▸ **WHAT YOU ARE ASKED TO DO**: Filter the records below down to lines containing "hidden".

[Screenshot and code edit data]

◇ ◇ ◇

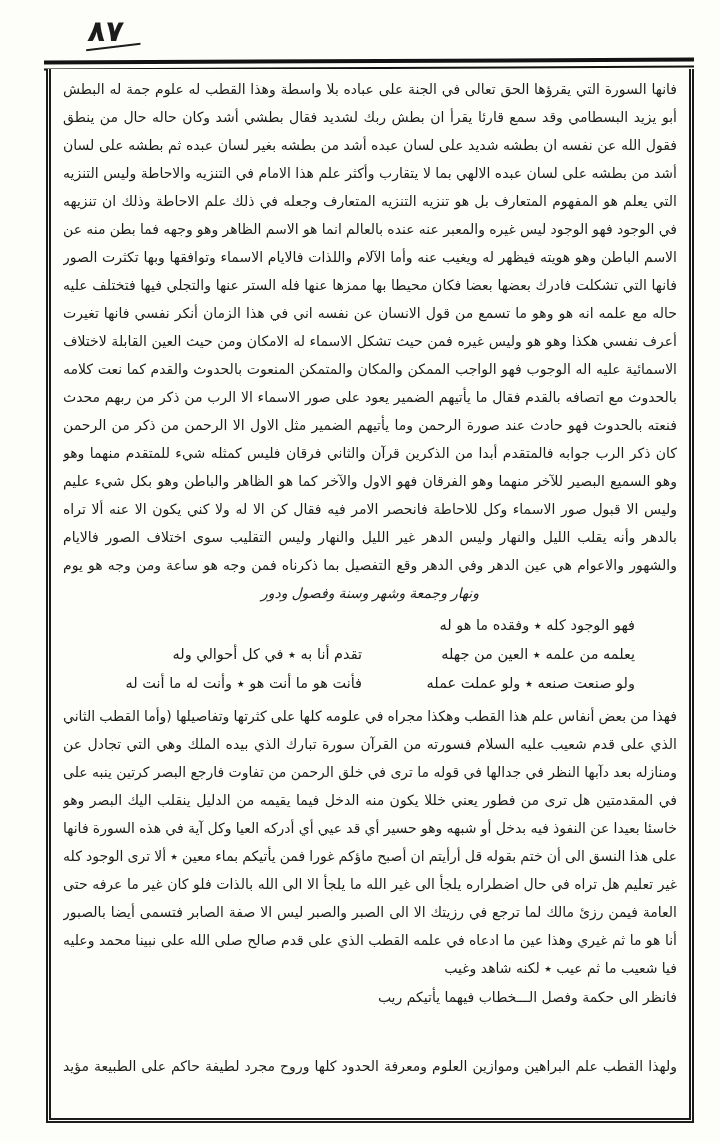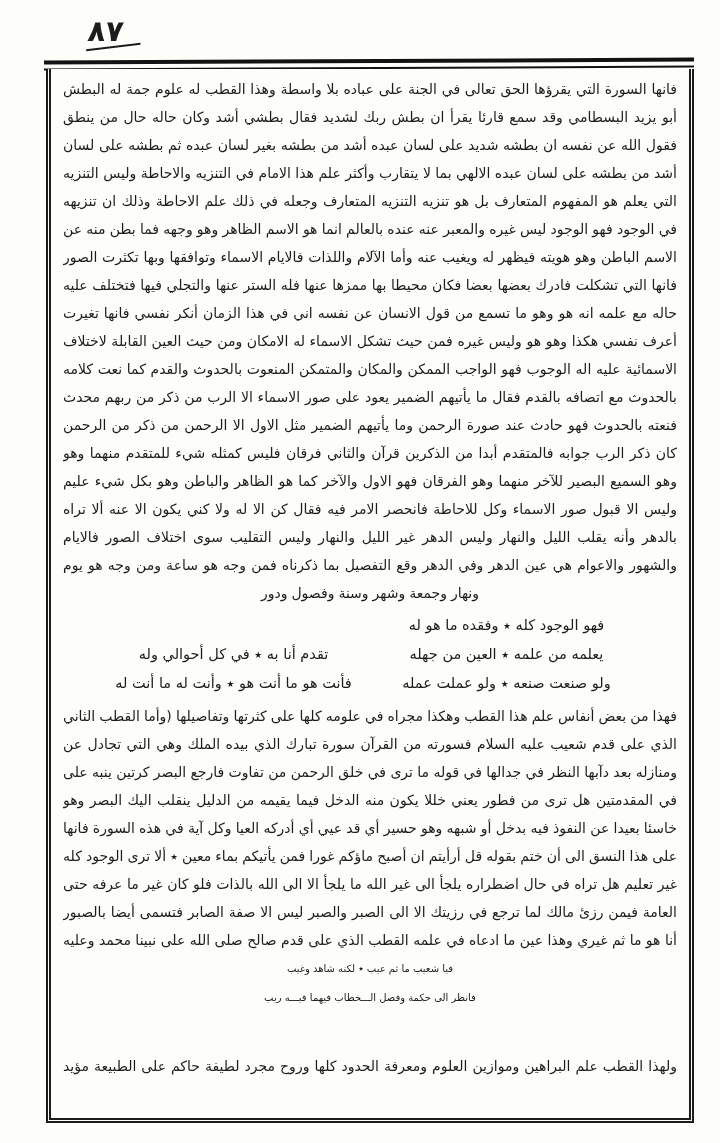--- a/index.html
+++ b/index.html
@@ -45,6 +45,7 @@
   }
   .line.short{
     text-align-last:center;
+    font-style:italic;
   }
   .poetry{
     margin:4px 42px;

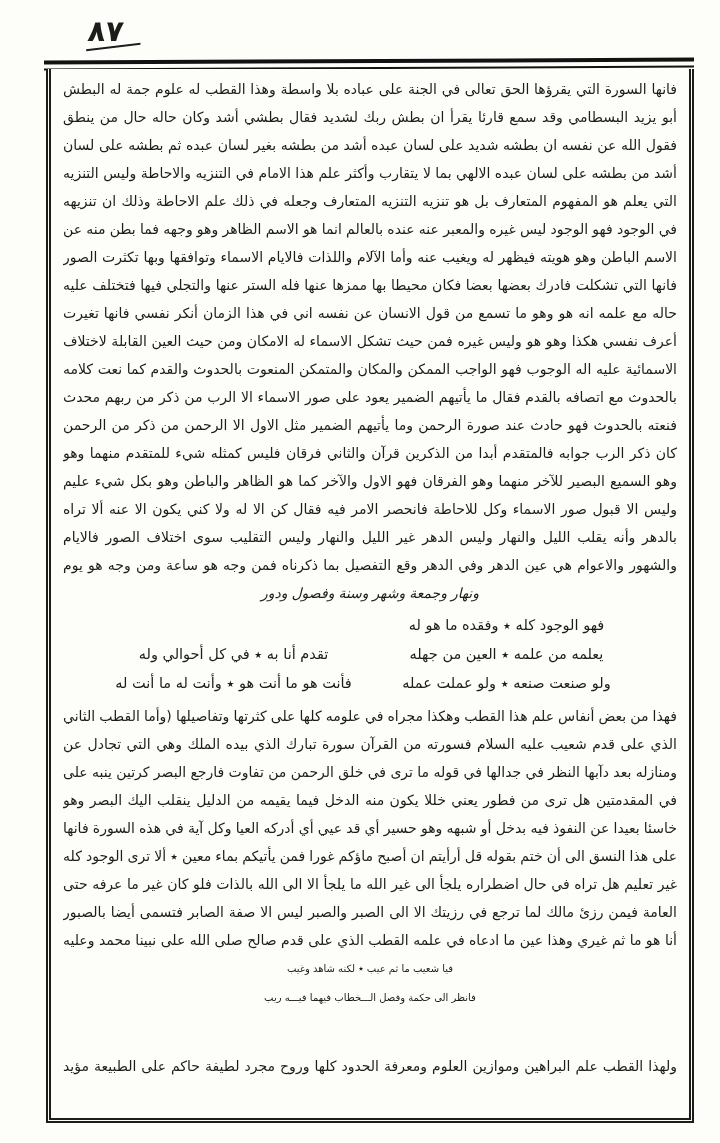--- a/index.html
+++ b/index.html
@@ -55,7 +55,7 @@
     font-size:14.5px;line-height:29px;height:29px;overflow:hidden;
   }
   .hemistich{
-    width:48.5%;text-align:center;white-space:nowrap;overflow:hidden;
+    width:48.5%;white-space:nowrap;overflow:hidden;
   }
   .center-line{
     font-size:10px;line-height:29px;height:29px;overflow:hidden;

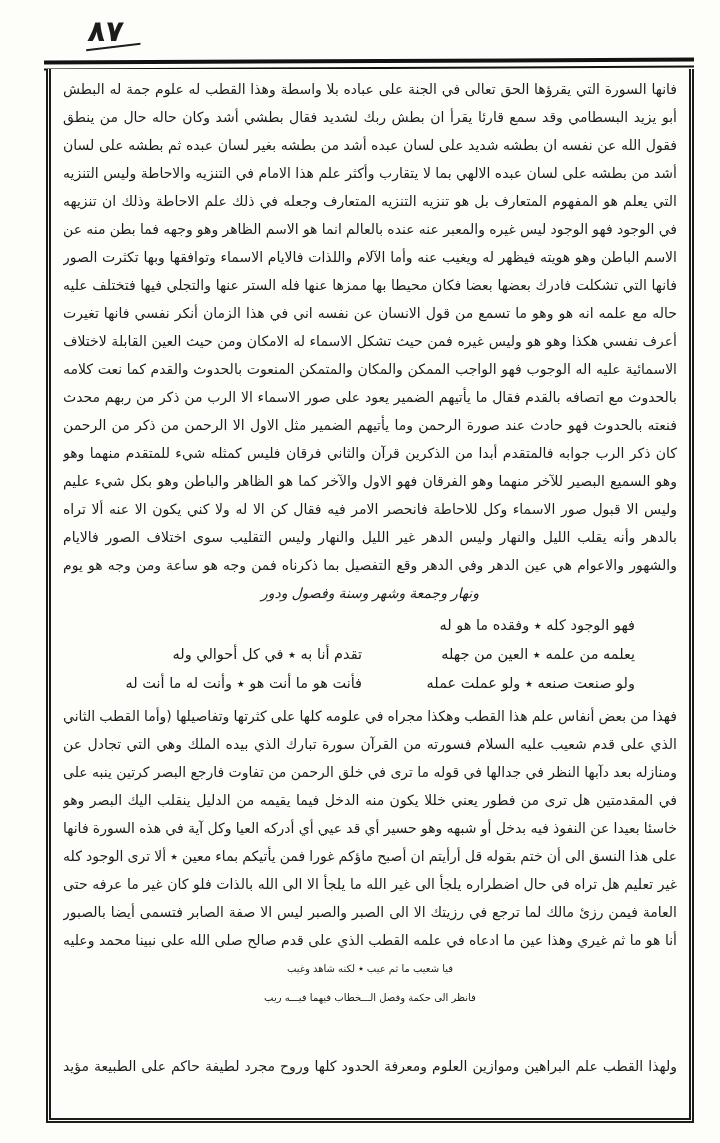--- a/index.html
+++ b/index.html
@@ -58,8 +58,8 @@
     width:48.5%;white-space:nowrap;overflow:hidden;
   }
   .center-line{
-    font-size:10px;line-height:29px;height:29px;overflow:hidden;
-    text-align:center;
+    font-size:14px;line-height:29px;height:29px;overflow:hidden;
+    text-align:right;
   }
   .line.last{
     margin-top:40px;

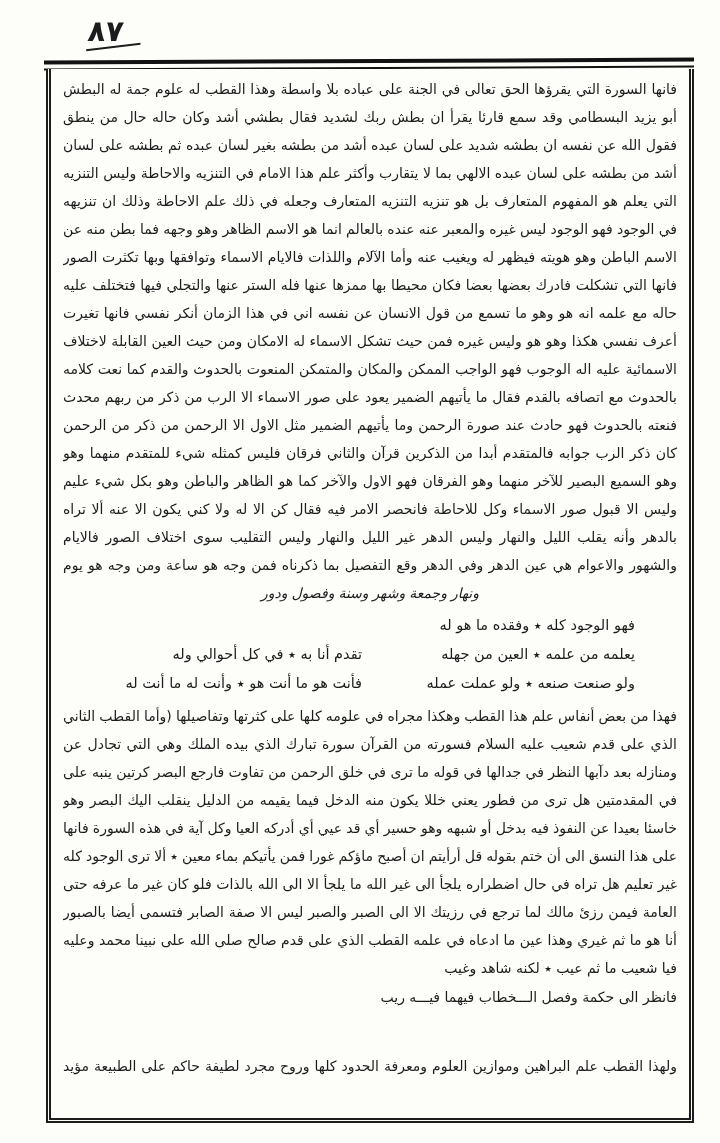--- a/index.html
+++ b/index.html
@@ -122,7 +122,7 @@
       <div class="line">أنا هو ما ثم غيري وهذا عين ما ادعاه في علمه القطب الذي على قدم صالح صلى الله على نبينا محمد وعليه وسلم</div>
 
       <div class="center-line">فيا شعيب ما ثم عيب ٭ لكنه شاهد وغيب</div>
-      <div class="center-line">فانظر الى حكمة وفصل الـــخطاب فيهما فيـــه ريب</div>
+      <div class="center-line">فانظر الى حكمة وفصل الـــخطاب فيهما يأتيكم ريب</div>
 
       <div class="line last">ولهذا القطب علم البراهين وموازين العلوم ومعرفة الحدود كلها وروح مجرد لطيفة حاكم على الطبيعة مؤيد للشريعة</div>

◇ ◇ ◇

▸ **SOLUTION FOR THIS PROBLEM**:
     font-size:14.5px;line-height:29px;height:29px;overflow:hidden;
-    width:48.5%;text-align:center;white-space:nowrap;overflow:hidden;
+    width:48.5%;white-space:nowrap;overflow:hidden;
     font-size:10px;line-height:29px;height:29px;overflow:hidden;
     width:48.5%;white-space:nowrap;overflow:hidden;
-    font-size:10px;line-height:29px;height:29px;overflow:hidden;
+    font-size:14px;line-height:29px;height:29px;overflow:hidden;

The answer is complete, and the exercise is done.